DARK EXPOSURE RESHAPES SYNAPTIC AND NETWORK INFORMATION PROCESSING IN THE DORSAL LATERAL GENICULATE NUCLEUS

The dorsal lateral geniculate nucleus (dLGN) is a central hub in the visual pathway that has recently emerged as a site of experience-dependent plasticity, actively processing visual information rather than simply relaying retinal inputs to higher visual areas. Visual deprivation provides a powerful paradigm to study adaptive plasticity in the visual system. Several studies showed indeed that visual deprivation reshapes cortical plasticity in the adult mouse brain. However, its impact on information processing in the dLGN in vivo remains unclear.

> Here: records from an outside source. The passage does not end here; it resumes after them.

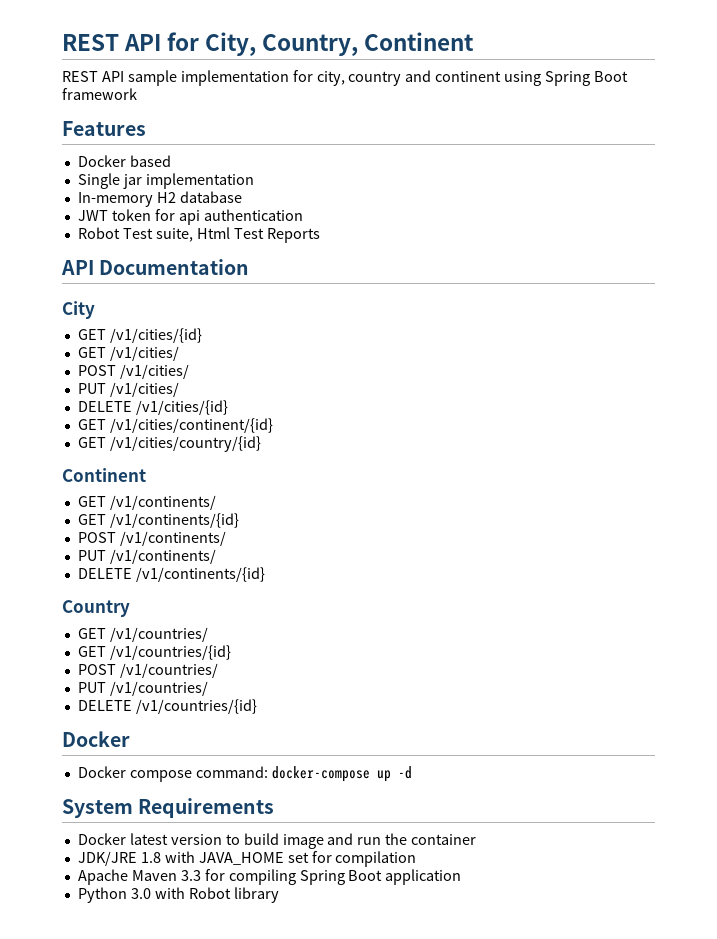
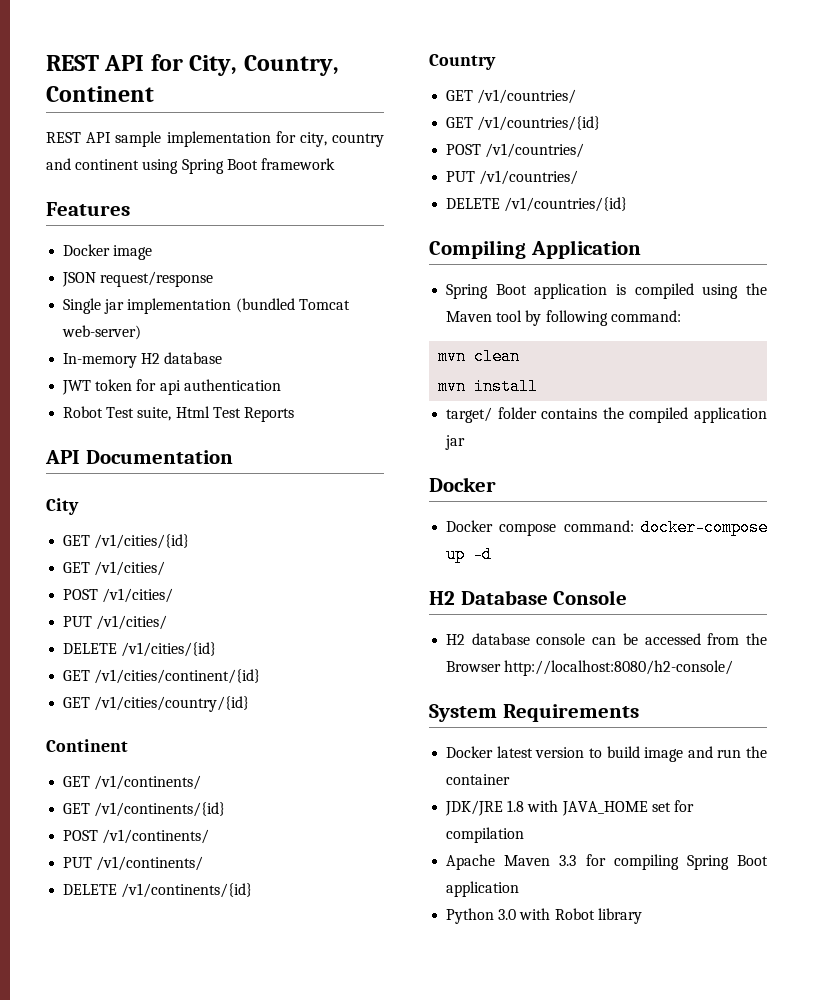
- Docker based
+ Docker image
+ JSON request/response
- Single jar implementation
+ Single jar implementation (bundled Tomcat web-server)
+ Compiling Application
+ Spring Boot application is compiled using the Maven tool by following command:
+ mvn clean
+ mvn install
+ target/ folder contains the compiled application jar
+ H2 Database Console
+ H2 database console can be accessed from the Browser http://localhost:8080/h2-console/

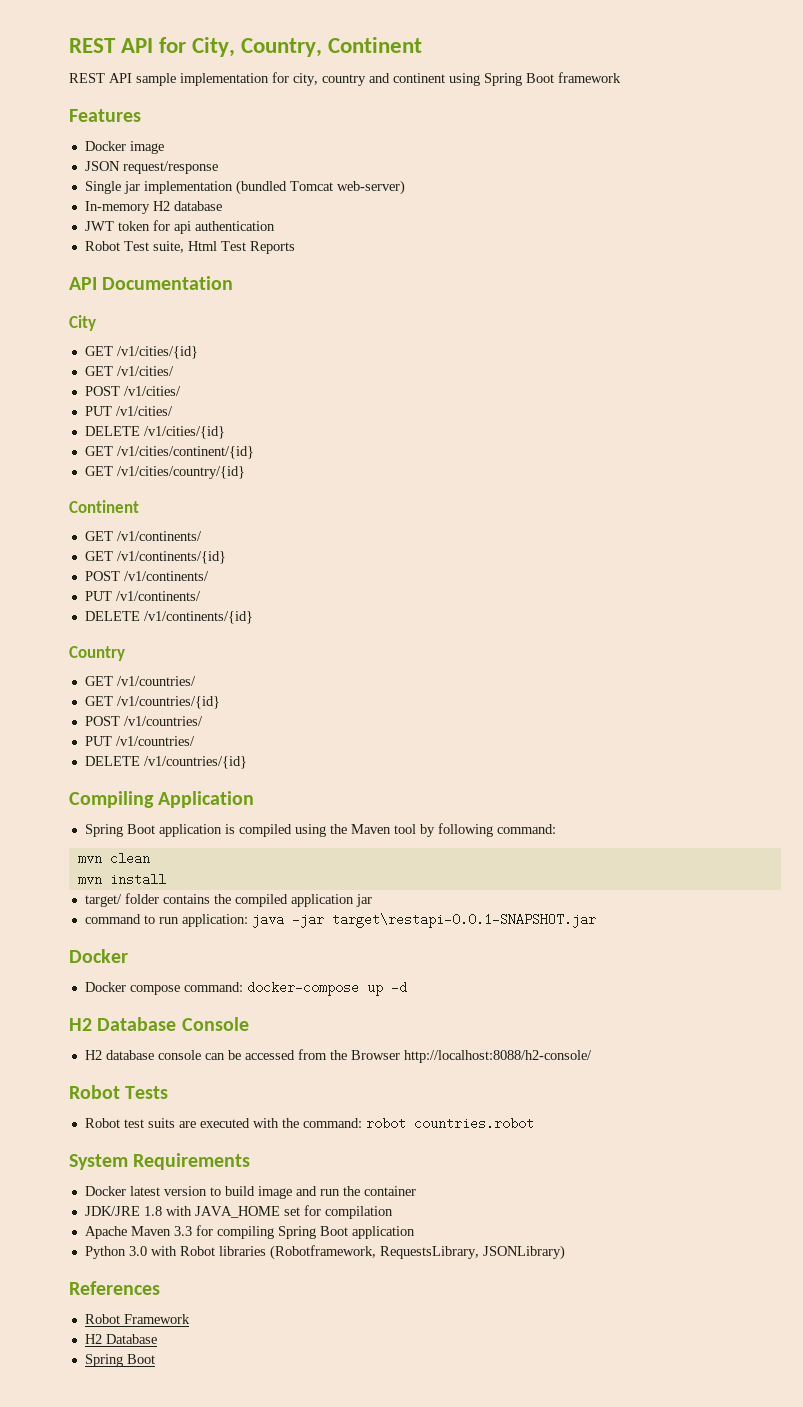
+ command to run application: java -jar target\restapi-0.0.1-SNAPSHOT.jar
- H2 database console can be accessed from the Browser http://localhost:8080/h2-console/
+ H2 database console can be accessed from the Browser http://localhost:8088/h2-console/
+ Robot Tests
+ Robot test suits are executed with the command: robot countries.robot
- Python 3.0 with Robot library
+ Python 3.0 with Robot libraries (Robotframework, RequestsLibrary, JSONLibrary)
+ References
+ Robot Framework
+ H2 Database
+ Spring Boot

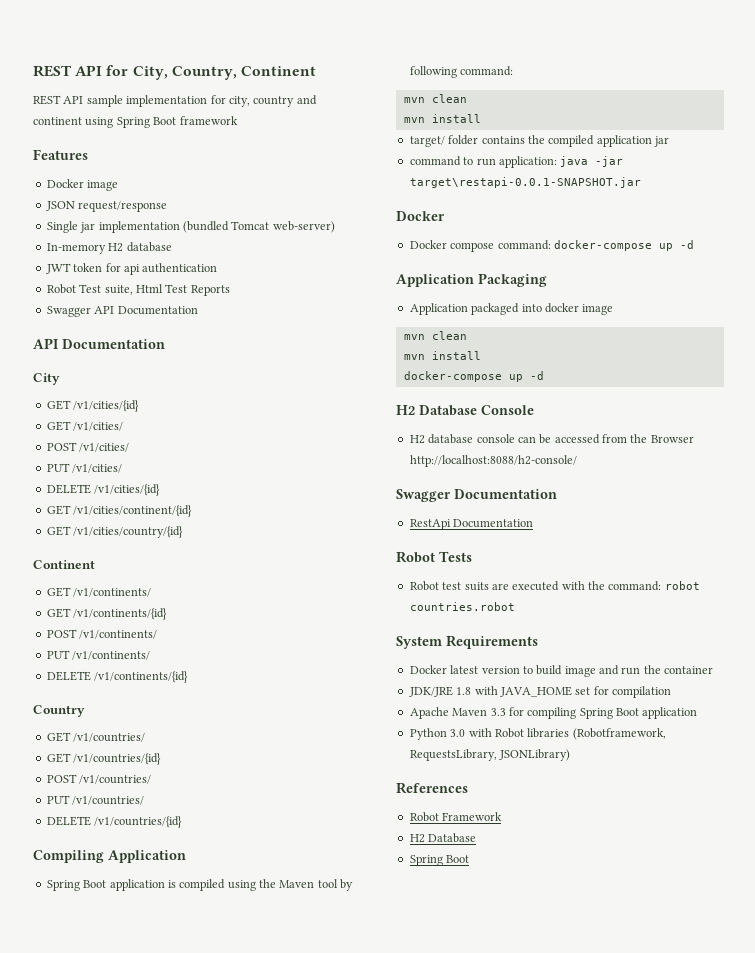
+ Swagger API Documentation
+ Application Packaging
+ Application packaged into docker image
+ mvn clean
+ mvn install
+ docker-compose up -d
+ Swagger Documentation
+ RestApi Documentation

Here, we investigate how dark exposure (DE) alters synaptic and network function in the adult mouse visual thalamus. Using ex-vivo patch-clamp recordings and fluorescent in situ hybridization, we observed that 7 days of dark exposure induces homeostatic synaptic plasticity in the dLGN, characterized by enhanced short-term depression of retinogeniculate transmission. This effect may arise from increased presynaptic release probability together with an upregulation of the AMPA receptor auxiliary subunit CKAMP44, which slows recovery from receptor desensitization, as supported by data from CKAMP44^-/- mice recordings.
To assess the impact of these homeostatic changes on visual information processing in the thalamus, we perform in vivo Neuropixels chronic recordings from dLGN in head-fixed awake mice while presenting visual stimuli. By analysing firing rates dynamics, response reliability, and tuning before and after 7 days of DE, we investigate how DE reshapes thalamic computation. Based on our data and previous studies, we hypothesize that homeostatic plasticity at retinogeniculate synapses alters the population code in the dLGN by dynamically adjusting gain, temporal filtering, and tuning properties.